Представив ей Гурия как весьма нужного человека, пресвитер Конон наказал лишь хранить и беречь его, не ни слова не промолвил о том, чтобы следить за ним. Поэтому-то Минодора не ввязывалась ни во что, чем занимался Гурий в обители или за ее пределами: если он превозносил баптистов или хлыстов, значит, дело Платониды оспорить его; если диктовал Прохору Петровичу «письма пророка Иеремии» и разносил их, значит, такова воля пресвитера; выходит, роль странноприимицы здесь наблюдательная. Она лишь иногда советовала, когда кому именно из колхозников и какими путями подбросить «святое» письмо, и неизменно упрашивала Гурия взять этот труд на себя, потому что отца все-таки жалела, а Калистрата считала бестолочью.
Собеседницы проговорили до полуночи. Они еще поспорили о «святом послухе», причем Минодора повернула дело так, что Платониде оставалось только согласиться подавать пример трудолюбия — вязать чулки и варежки — и блюсти порядок на внутренних работах. Однако не уступила и Платонида, потребовав себе хозяйского питания, разумеется, втайне от обители. Странноприимице пришлось согласиться. Они по-дружески договорились о встрече пресвитера, которого ожидали со дня на день, не поскупились выделить ему щедрый подарок из своих доходов. Потом Минодора предложила обратить к своей общине одну «сильно надежную грешницу». Ею оказалась Ефросинья, не старая, но страстно богомольная вдова, очень работящая колхозница с соседнего хутора. Глаза проповедницы алчно вспыхнули.
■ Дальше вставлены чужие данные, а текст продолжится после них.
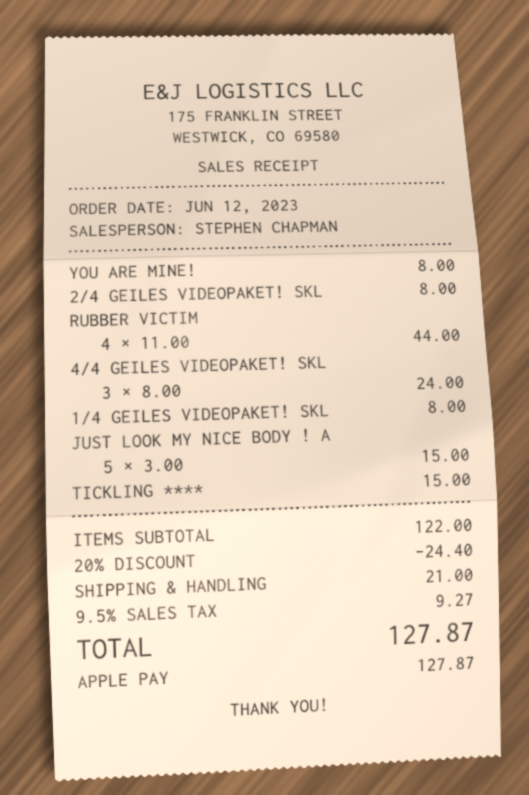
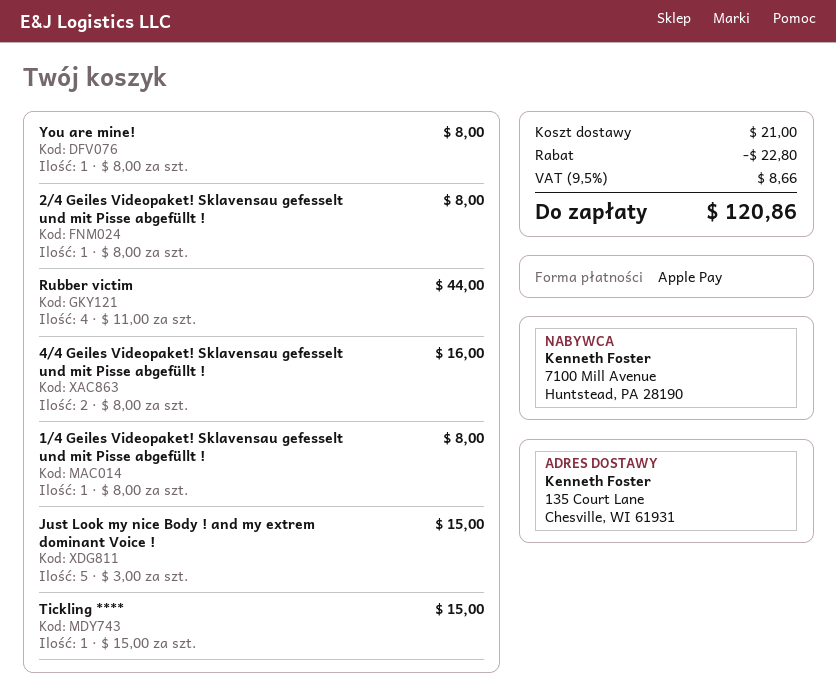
4/4 GEILES VIDEOPAKET! SKL: 3 x 8.00 = 24.00 -> 2 x 8.00 = 16.00
discount: 24.40 -> 22.80
tax: 9.5% = 9.27 -> 9.5% = 8.66
total: 127.87 -> 120.86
— Только с этой ты не торопись, — предупредила странноприимица. — С месяцок надо понюхаться вокруг да около. Письмецо от Еремея ей по-бабьи напиши, а Неонилка подбросит.
— Твое слово закон, — проговорила Платонида, впадая снова в свой обычный тон. — А мне скажи, чем прогневила Христа грешница Ефросинья?
Минодора перечислила:
— В церковь ходит, с попами дружит, в колхозе робит, а с председателем поругалась и бездушным бюрократом обозвала.
Платонида стукнула костылем и закивала.
— Избенка у ней на ладан дышит, — объяснила Минодора. — Летом в своей живет, а зимами постоялкой мается. Лесу да помощи выпрашивает, а председатель на солдаток указывает: вон, мол, какая орава за помощью прет…
— Сам Христос предает ее в руки мои!
— Только не торопись; зануздаешь да приведешь эту бабу — тысчу выложу!..
…Платонида отправилась к Ефросинье в тот самый день, когда Агапита и Капитолина стежили одеяло. Выпроводив Платониду через огород, Прохор Петрович наказал Варёнке следить за баней, вышел за ворота и сел на лавочку возле погреба. «Укостыляла каракатица, — с ненавистью подумал он о проповеднице. — Хвати, так на хутор, как в тот раз с Минодорой договаривались». Именно эта догадка и всколыхнула в нем воспоминания о печном душнике, тайной беседе между Минодорой и Платонидой и полученной затем от дочери головомойке, после конторой Прохор Петрович отказался ведать делами послуха, довольствуясь лишь бдением на улице и подслушиванием разговоров братии.